- Aim of the task
Check each line below for "output" and give the count of those that have it, nothing else.

- Data extract
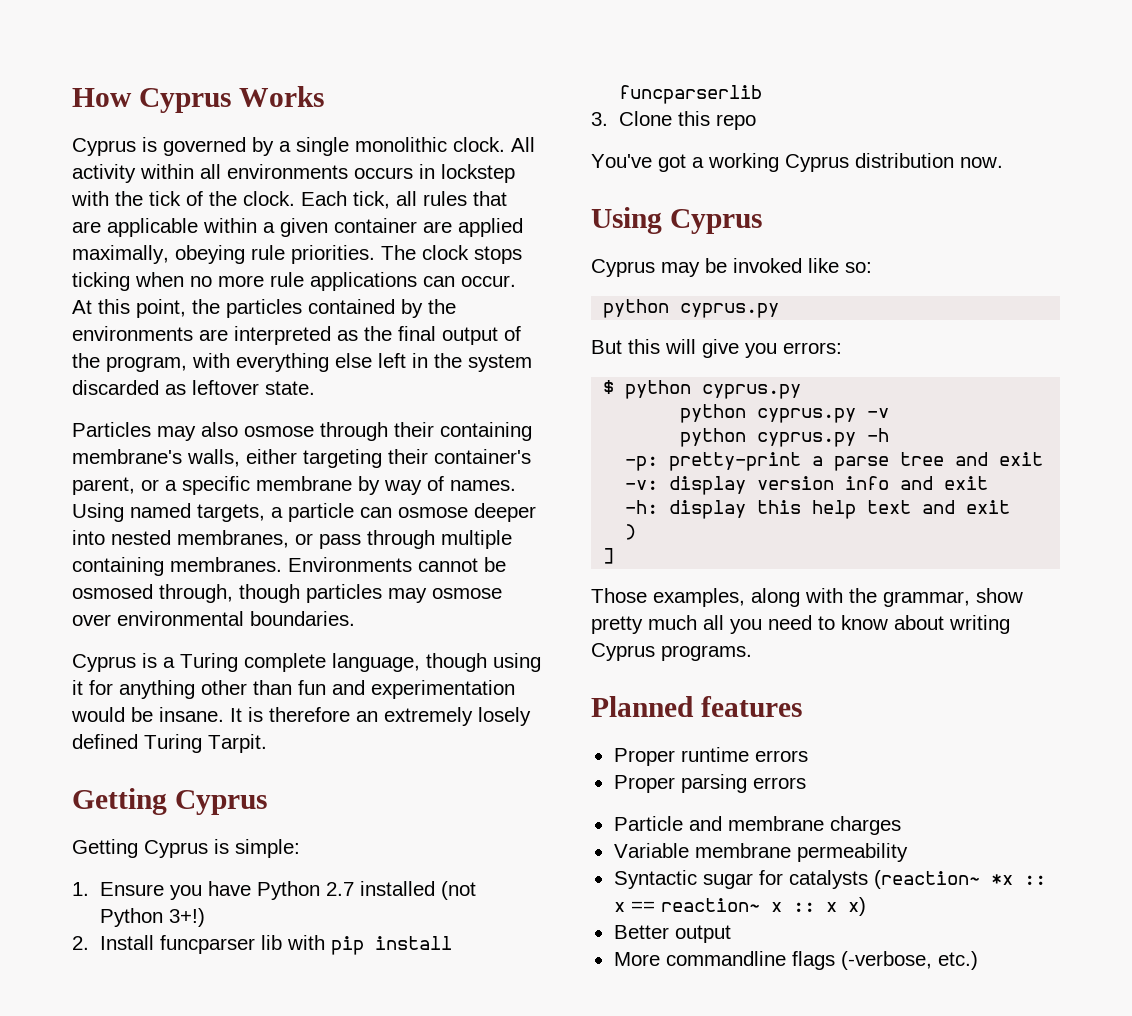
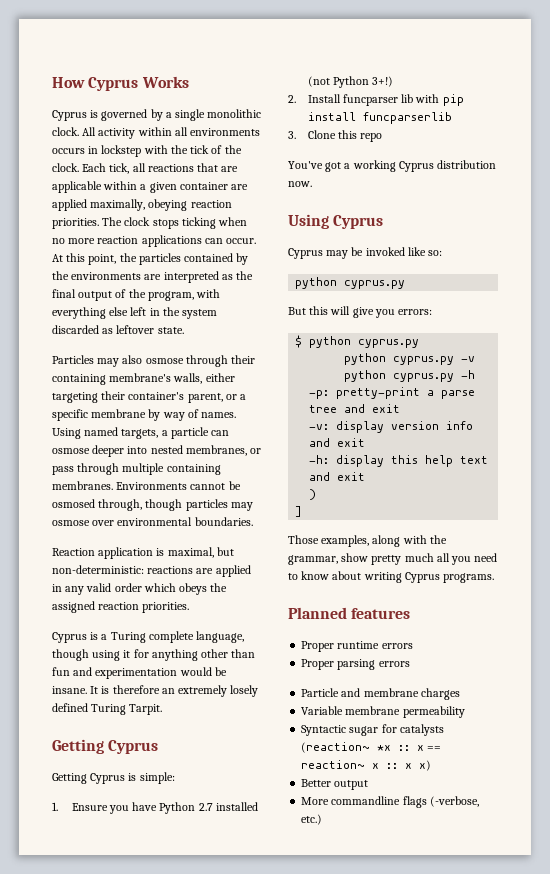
[423,191,467,206] rules -> [147,164,194,172] reactions
[251,245,285,260] rule -> [190,200,232,208] reaction
[270,272,304,287] rule -> [97,236,139,244] reaction
(355, 618) none -> [52,547,234,559] [52,565,251,577] [52,583,228,595] [52,601,190,613] // Reaction application is maximal, but non-deterministic: reactions are applied in any valid order which obeys the assigned reaction priorities.

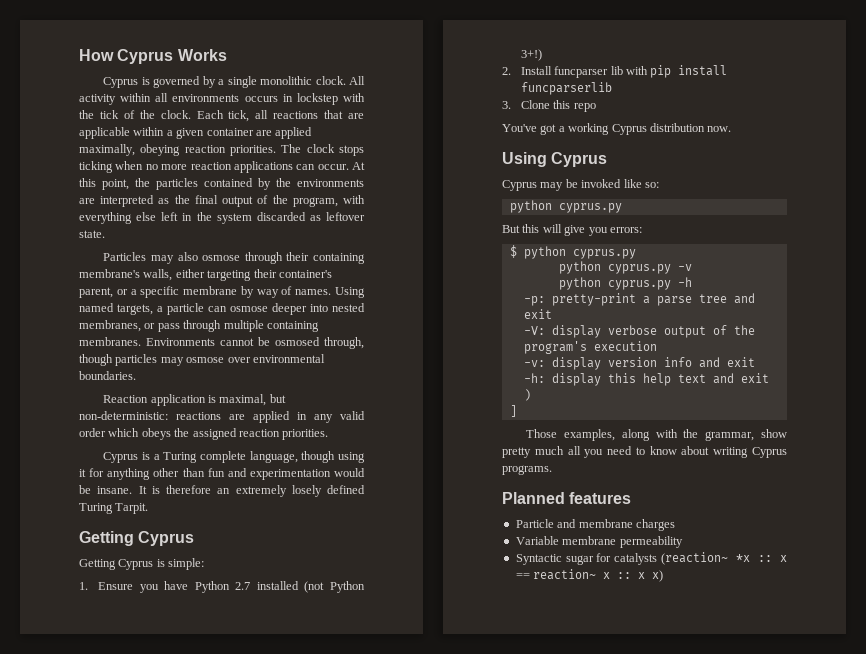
(401, 408) none -> [523,325,755,338] [523,341,657,354] // -V: display verbose output of the program's execution
[301,641,413,652] [301,659,410,670] // Proper runtime errors // Proper parsing errors -> (632, 498) none
[301,779,369,790] [301,796,479,808] [301,814,323,825] // Better output // More commandline flags (-verbose, etc.) -> (664, 576) none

- Answer section
2